By Amanda MacBlane
Hickey’s interpretation of the dominant-submissive dynamic between a
work of art and its beholder, drawing on Gilles Deleuze’s analysis of
Masoch and Sade, claims that:
The traditional, contractual alliance between the image and its
beholder (of which beauty is the signature, and in which there is no
presumption of received virtue) has been supplanted by a hierarchical
one between art, presumed virtuous, and a beholder presumed in need of
it. This is the signature of the therapeutic institution.”
More succinctly, Hickey contends that beauty requires that a beholders relationship to a work be based on free consent, while the experience of art in the institution leaves us victimized–“ignored, disenfranchised, and instructed. Then we are told that it is ‘good’ for us.”
Going back to the very first post, trying to see if Hickey’s argument
holds true in the world of “abstract, instrumental music”, in order to
draw a parallel we would look at the relationship between the work and
the listener. Yet, there is something missing from the equation. Music
offers a way into the work that visual art does not–performing.
As a musician, whether or not the actual piece of music is immediately
gratifying, playing it is often a pleasure. Performers, by their very
nature, are both submissive to the work and enfranchised to develop
their own interpretation. I don’t think that it is a coincidence that
pieces I’ve played often stick with me longer than pieces I’ve just
heard. The simple experience of playing music, makes you listen to it
differently than a non-musician would. I would never say that my
opinion is therefore more valid than a non-musician’s, just that what
I want from the music–what will bring that pleasure and
transformation–might be different.
Furthermore, music (instrumental or not) is capable of eliciting
emotions without requiring that we rationalize them or assign them a
verbal meaning.

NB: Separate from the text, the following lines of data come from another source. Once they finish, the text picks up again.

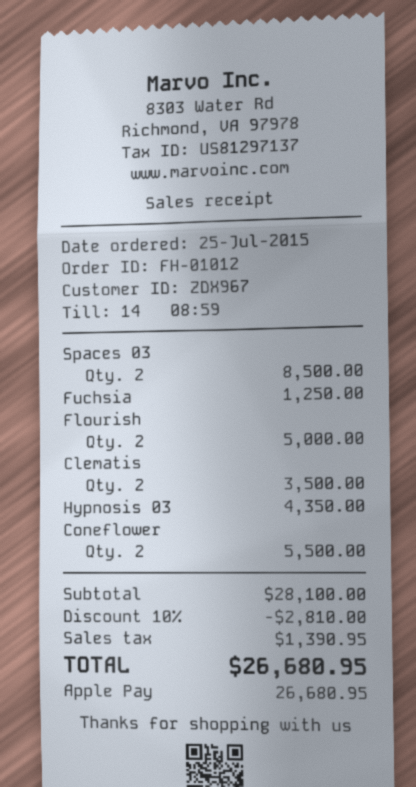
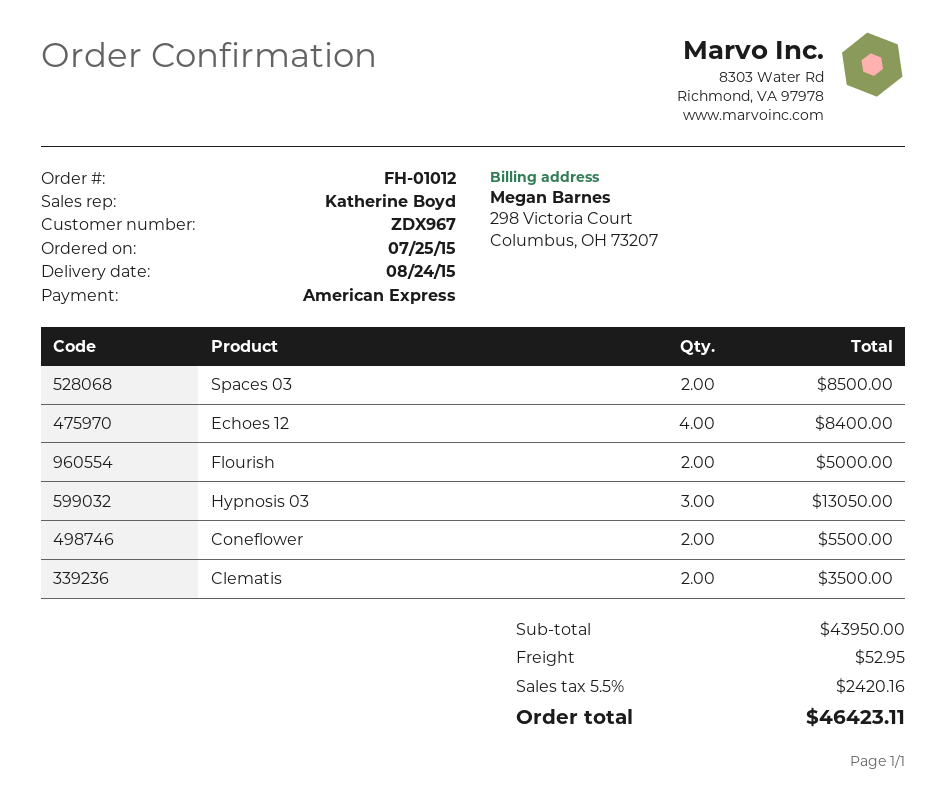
payment method: Apple Pay -> American Express
Fuchsia: 1 for 1250.00 -> none
Hypnosis 03: 1 for 4350.00 -> 3 for 13050.00
Echoes 12: none -> 4 for 8400.00
subtotal: 28100.00 -> 43950.00
discount: 10% = 2810.00 -> none
shipping: none -> 52.95
tax: 1390.95 -> 2420.16
total: 26680.95 -> 46423.11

Like Elvis Costello said, “Writing about music is like
dancing about architecture.” Just because there isn’t a blatant
message that can be summed up in words doesn’t necessarily mean that
nothing is being communicate and a musician is more likely to be in
tune with this as they spend hours living with a piece to determine
how to interpret it.
So having lived in this musician’s dynamic for so long, as I imagine
most of the other book club participants have, I do not necessarily
expect or desire an immediate grasp of the
art/music/film/dance/theater etc. that is set before me. Part of the
pleasure I get is from the puzzle–figuring it out, adding my own
interpretation, trying to link it to the world around me. While
institutions might try to control what I see, it is a personal
decision to submit to their teachings.
Of course this doesn’t solve the mystery of why some things beckon to
me, while I simply say “sayonara” (thanks Marc G.!) to others. I guess
that is up to me. In the end, it’s hard to shake off the values that
have been beaten into us including that “beauty is in the eye of the
beholder” and, in my life, I am that beholder.
Corey Dargel says
Are the performers just another representation of the “therapeutic institution?” Surely some are and some aren’t. 😉
Sometimes I say that I (mostly) perform my own music to maintain its integrity. Sometimes I say that I perform my own music for practical reasons (It’s easier than finding and relying on other performers), but more likely I am just a control-freak.